**What is needed**
In the listing below, how many lines include "setup"? Give the number and no other text.

**Dataset entries**
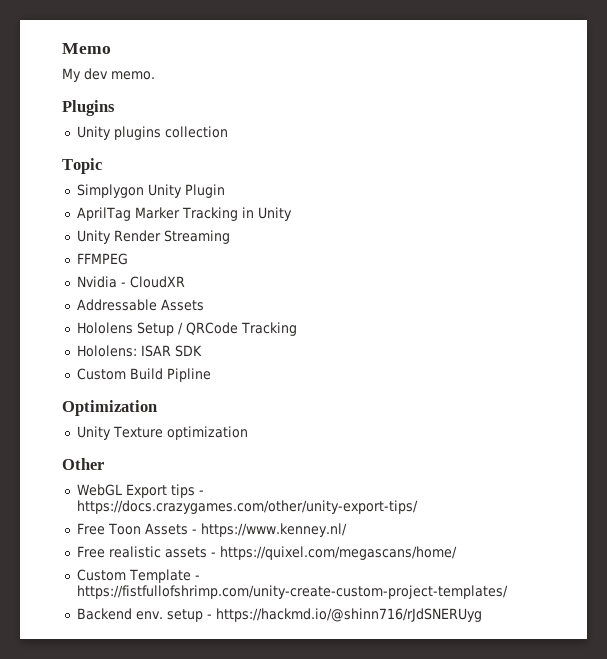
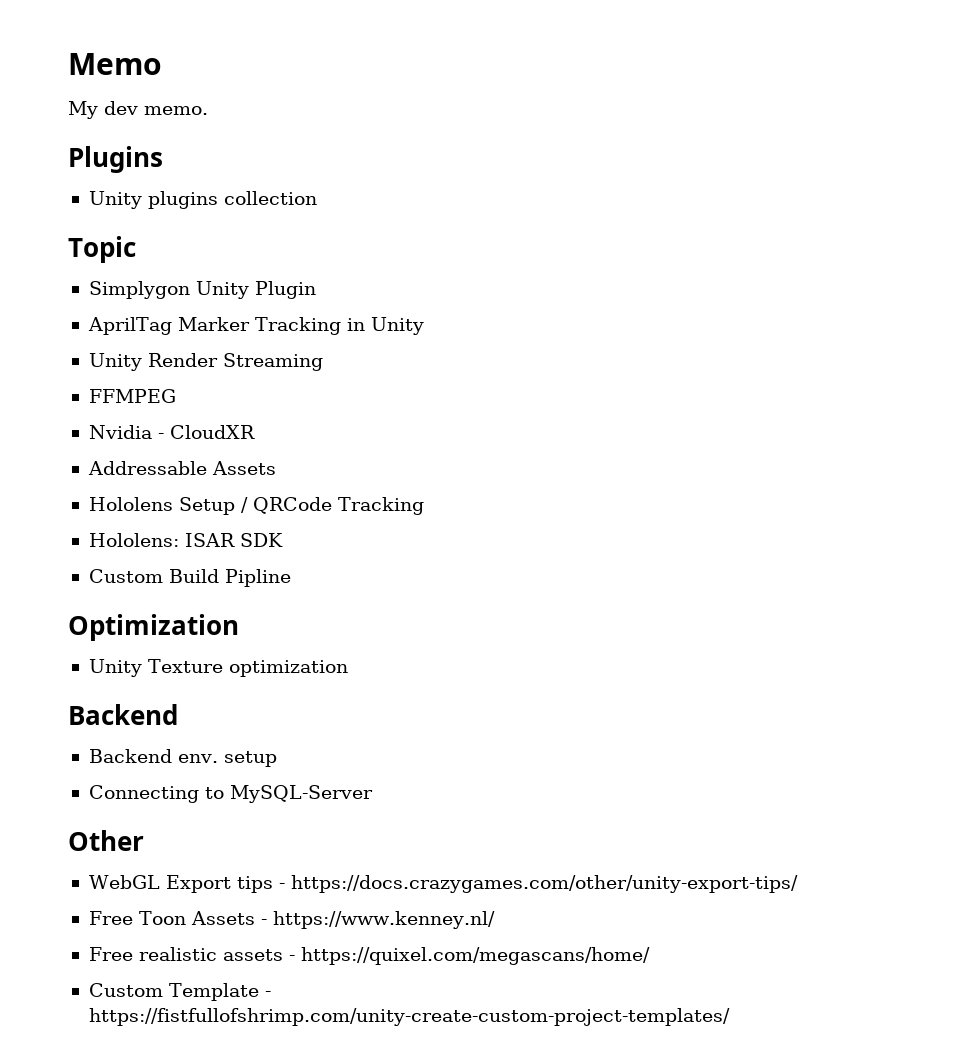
  Unity Texture optimization
+ Backend
+ Backend env. setup
+ Connecting to MySQL-Server
- Backend env. setup - https://hackmd.io/@shinn716/rJdSNERUyg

**Written response**
2